The inspectors identified a non-cited violation for 10 CFR 50, Appendix B, Criterion XVI, Corrective Actions, for failure to adequately correct a condition adverse to quality affecting the MSIVs that resulted in a failure to satisfy a Technical Specification surveillance requirement to be capable of isolating the reactor containment. This finding has a cross-cutting aspect of PI&R in that the engineering evaluation of external operating experience and corrective action implementation were inadequate to prevent a similar condition at the site. (Section 1R15)

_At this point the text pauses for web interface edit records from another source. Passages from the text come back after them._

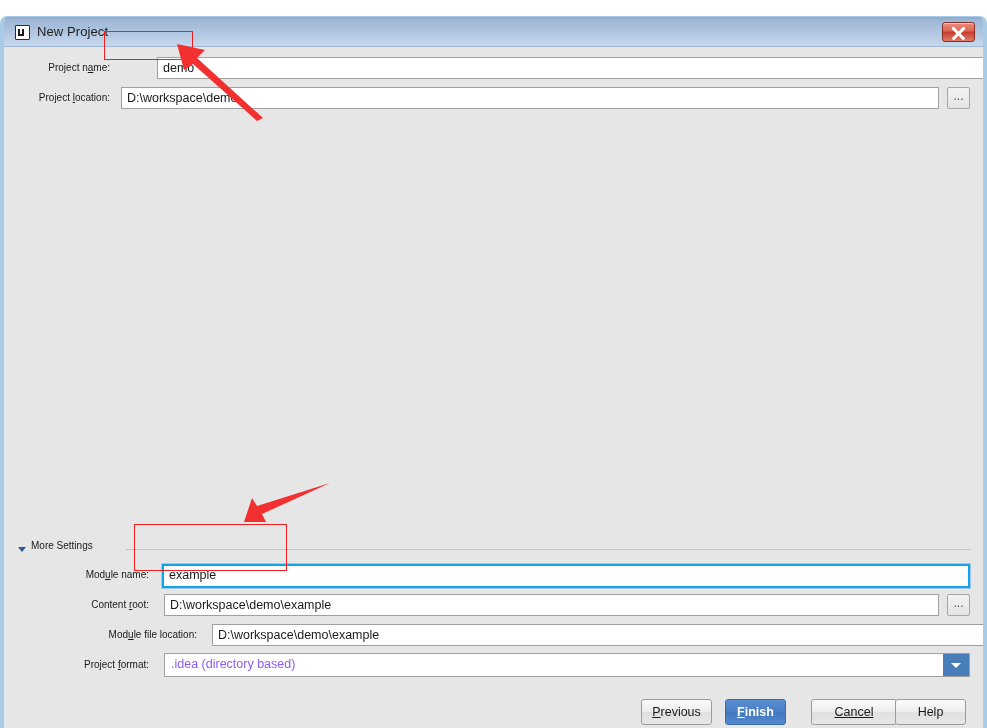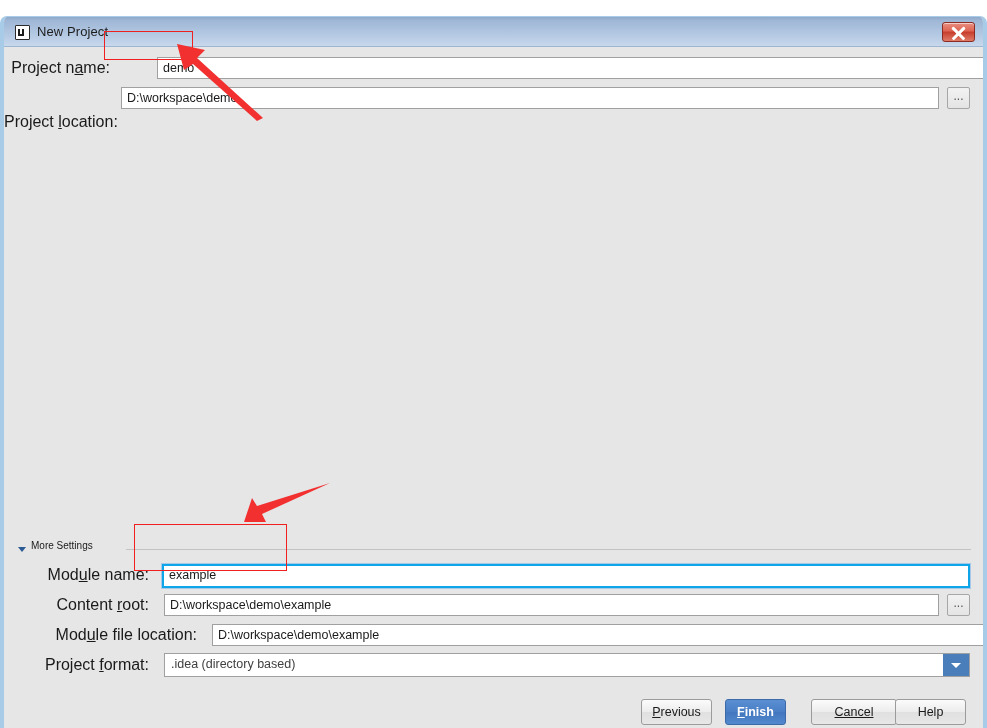"Project name:" .field-label { font-size: 16px -> 10px }
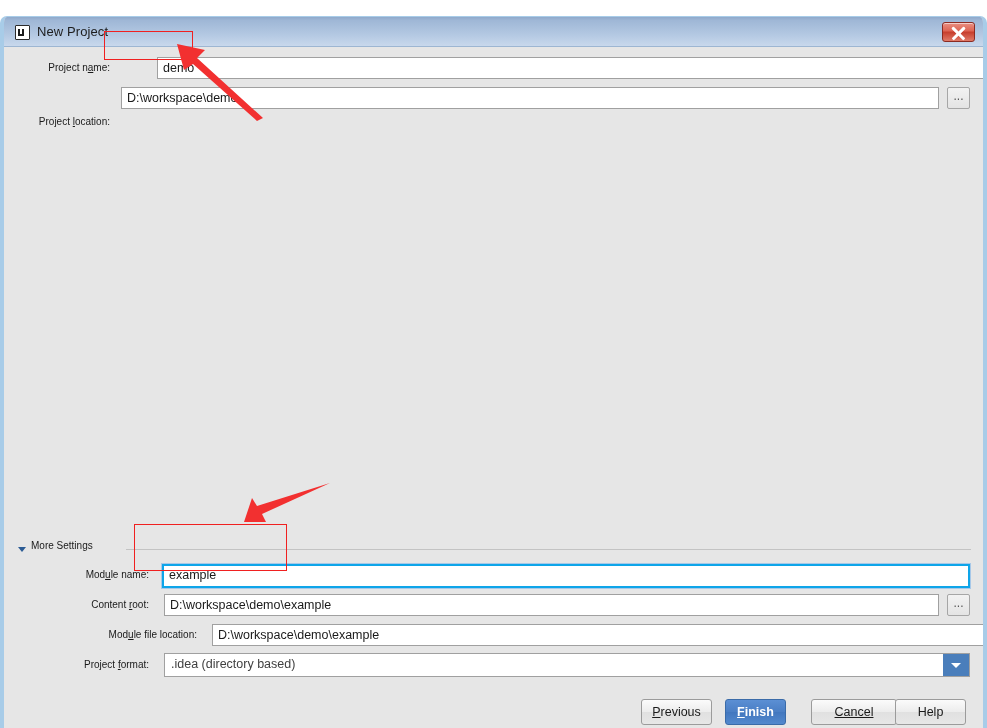"Project location:" div.field-label { margin-top: 24px -> none }
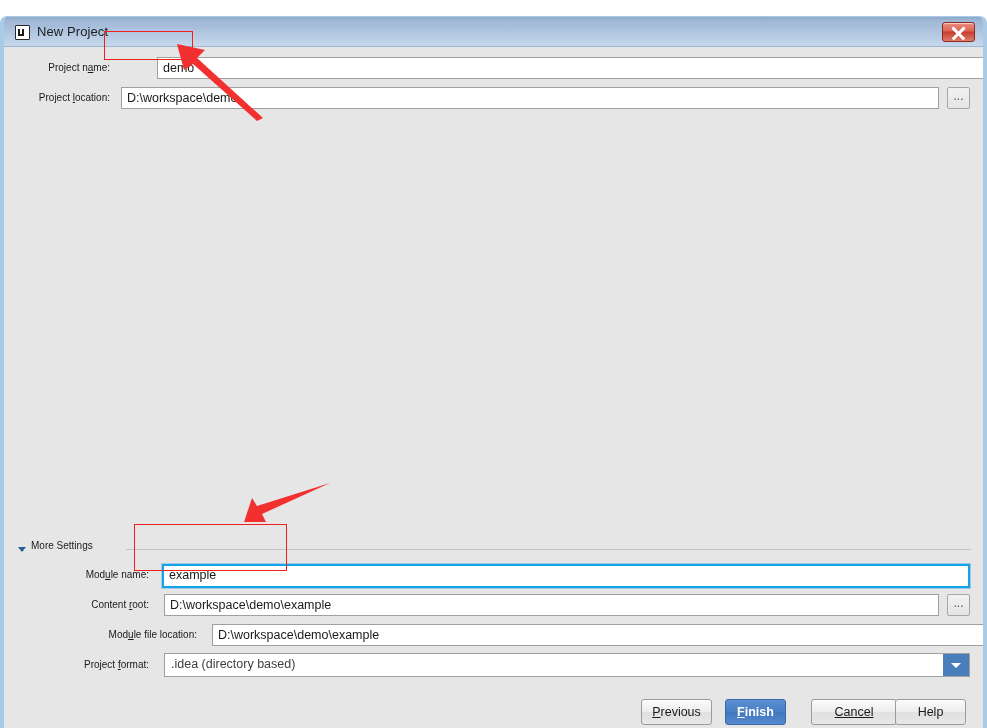".idea (directory based)" #project-format-value { color: #404040 -> #8b5cf6 }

4OA3 Event Follow-up (IP 71153)
a. Inspection Scope
The inspectors reviewed the following four events during the period. The review consisted of observing plant parameters and status, including mitigating systems/trains and fission product barriers; reviewing alarms/conditions preceding or indicating the event; evaluating the performance of mitigating systems and licensee actions; and confirming that the licensee properly classified the event in accordance with emergency action level procedures and made timely notifications to NRC and state/county governments, as required. The specific events reviewed included:
b. Findings
1. (Closed) Licensee Event Report 05000219/2004-002-00, Change in Methodology Used
by General Electric and Global Nuclear Fuels to Demonstrate Compliance with Emergency Core Cooling System Performance Criteria. This event report described a concern identified by the licensees fuel vendor of a postulated new heat source that affected the calculation of the Peak Clad Temperature and maximum local cladding oxidation required by 10 CFR 50, Appendix K and 10 CFR 50.46(b)(2). The postulated heat source is the recombination of hydrogen and oxygen within the fuel bundles during core heatup in a Loss of Coolant Accident (LOCA) event. This issue had not been addressed by the analysis models used by the fuel vendor for the condition when reactor power is greater than 25% and the primary containment is not inerted. Oyster Creek operators immediately implemented corrective actions to prevent postulated local fuel clad oxidation levels from exceeding 10 CFR 50 limits.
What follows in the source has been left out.